You can find more Text2SQL implementation details in my post “LLM Adventures: Text2SQL”.

Text2DAX

As a Microsoft BI practitioner, the next natural stop was Text2DAX. But wait, we have a Microsoft Fabric Copilot already for this, right? Yes, but what happens when you click the magic button in PBI Desktop? You are greeted that you need to purchase F64 or larger capacity. It’s a shame that Microsoft has decided that AI should be a super-premium feature. Given this horrible predicament, what would an innovative developer strapped for cash do? Create their own copilot of course!

Building upon the previous sample, this is remarkably simple. First, I obtained the model schema using Analysis Services Data Management Views (DMVs).
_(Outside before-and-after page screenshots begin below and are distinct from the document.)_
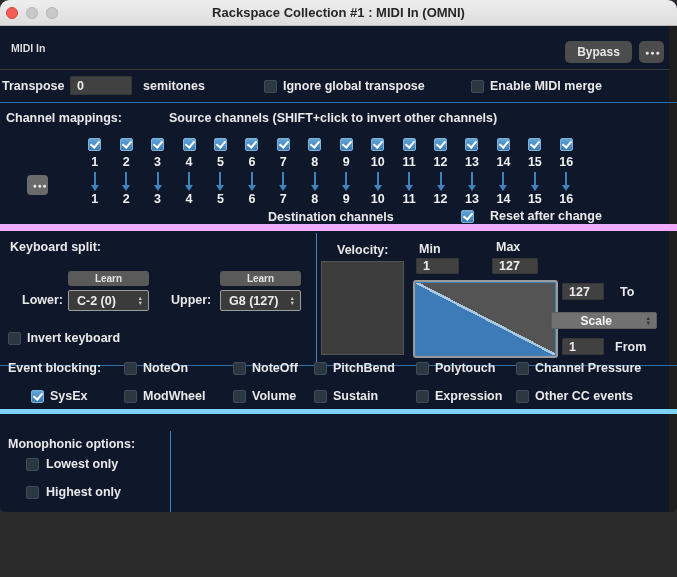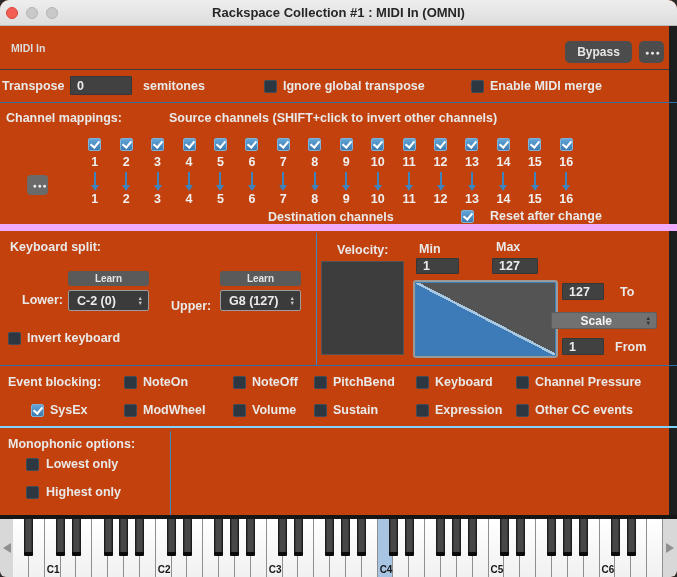--- a/index.html
+++ b/index.html
@@ -1,17 +1,17 @@
 <!DOCTYPE html>
 <html><head>
 <meta charset="utf-8">
 <style>
   html,body{margin:0;padding:0;background:#2a2a2a;}
   *{box-sizing:border-box;font-family:"Liberation Sans","DejaVu Sans",sans-serif;}
-  .window{position:relative;width:677px;height:577px;background:#c2410c;overflow:hidden;
+  .window{position:relative;width:677px;height:512px;background:#0f172a;overflow:hidden;
           border-radius:9px 9px 6px 6px;}
   .sec{position:absolute;left:0;width:677px;}
 
   
   .titlebar{top:0;height:26px;background:linear-gradient(#eeeeee,#dddddd);
             border-bottom:1px solid #b9b9b9;display:flex;align-items:center;justify-content:center;}
   .titlebar .title{font-size:13px;font-weight:bold;color:#262626;}
   .lights{position:absolute;left:6px;top:7px;display:flex;gap:8px;}
   .light{width:12px;height:12px;border-radius:50%;}
   .light.red{background:#f25e54;border:1px solid #d9463c;}
@@ -67,21 +67,21 @@
       border:2px solid #9a9a9a;border-radius:3px;
       box-shadow:inset 0 0 0 1px #3e7fb5;}
   .vel-graph .curve{position:absolute;inset:1px;
       background:linear-gradient(to top right,#3d7ab8 49.3%,#a9c8e2 49.3% 51.3%,#545454 51.3%);}
   .scale-dd{position:absolute;left:551px;top:81px;width:106px;height:17px;background:#717171;border:1px solid #5e5e5e;
       border-radius:2px;display:flex;align-items:center;color:#f5f5f5;font-size:12px;font-weight:bold;cursor:pointer;}
   .scale-dd .dd-val{flex:1;text-align:center;}
   .scale-dd .spinner{color:#2d2d2d;}
 
   
-  .events-sec{top:366px;height:62px;border-bottom:2px solid #7dd3fc;}
+  .events-sec{top:352px;height:62px;border-bottom:5px solid #7dd3fc;}
   .ev-row{position:absolute;left:0;width:677px;height:15px;}
   #ev-row1{top:9px;}  #ev-row2{top:37px;}
   .ev-item{position:absolute;display:inline-flex;align-items:center;gap:6px;
       font-size:12.5px;font-weight:bold;color:#e9e9e9;white-space:nowrap;}
   #ev-row1 .ev-item:nth-child(1){left:124px;} #ev-row1 .ev-item:nth-child(2){left:233px;}
   #ev-row1 .ev-item:nth-child(3){left:314px;} #ev-row1 .ev-item:nth-child(4){left:416px;}
   #ev-row1 .ev-item:nth-child(5){left:516px;}
   #ev-row2 .ev-item:nth-child(1){left:31px;}  #ev-row2 .ev-item:nth-child(2){left:124px;text-align:center;}
   #ev-row2 .ev-item:nth-child(3){left:233px;} #ev-row2 .ev-item:nth-child(4){left:314px;}
   #ev-row2 .ev-item:nth-child(5){left:416px;} #ev-row2 .ev-item:nth-child(6){left:516px;}
@@ -261,21 +261,21 @@
     <button class="learn-btn" style="left:68px;">Learn</button>
     <button class="learn-btn" style="left:220px;">Learn</button>
     <span class="lbl" style="left:22px;top:62px;">Lower:</span>
     <div class="dropdown" style="left:68px;top:59px;width:81px;">
       <span class="dd-val">C-2 (0)</span>
       <span class="spinner">
           <span>▲</span>
           <span>▼</span>
         </span>
     </div>
-    <span class="lbl" style="left:171px;top:62px;margin-top:6px;">Upper:</span>
+    <span class="lbl" style="left:171px;top:62px;">Upper:</span>
     <div class="dropdown" style="left:220px;top:59px;width:81px;">
       <span class="dd-val">G8 (127)</span>
       <span class="spinner">
           <span>▲</span>
           <span>▼</span>
         </span>
     </div>
     <span class="cbrow" style="left:8px;top:100px;">
       <span class="cb"></span>
       <span>Invert keyboard</span>
@@ -315,21 +315,21 @@
         <span class="ev-item">
           <span class="cb"></span>
           <span>NoteOff</span>
         </span>
         <span class="ev-item">
           <span class="cb"></span>
           <span>PitchBend</span>
         </span>
         <span class="ev-item">
           <span class="cb"></span>
-          <span>Keyboard</span>
+          <span>Polytouch</span>
         </span>
         <span class="ev-item">
           <span class="cb"></span>
           <span>Channel Pressure</span>
         </span>
       </div>
     <div class="ev-row" id="ev-row2">
         <span class="ev-item">
           <span class="cb checked"></span>
           <span>SysEx</span>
Second, I changed slightly the prompt, along these lines:

“As a DAX expert, examine a Power BI data model with the following table definitions where TableName lists the tables and ColumnName lists the columns, and provide DAX query that can answer user questions based on the data model, you will think step by step throughout and return DAX statement directly without any additional explanation.”

You can find more Text2DAX implementation details in my post “LLM Adventures: Text2DAX”.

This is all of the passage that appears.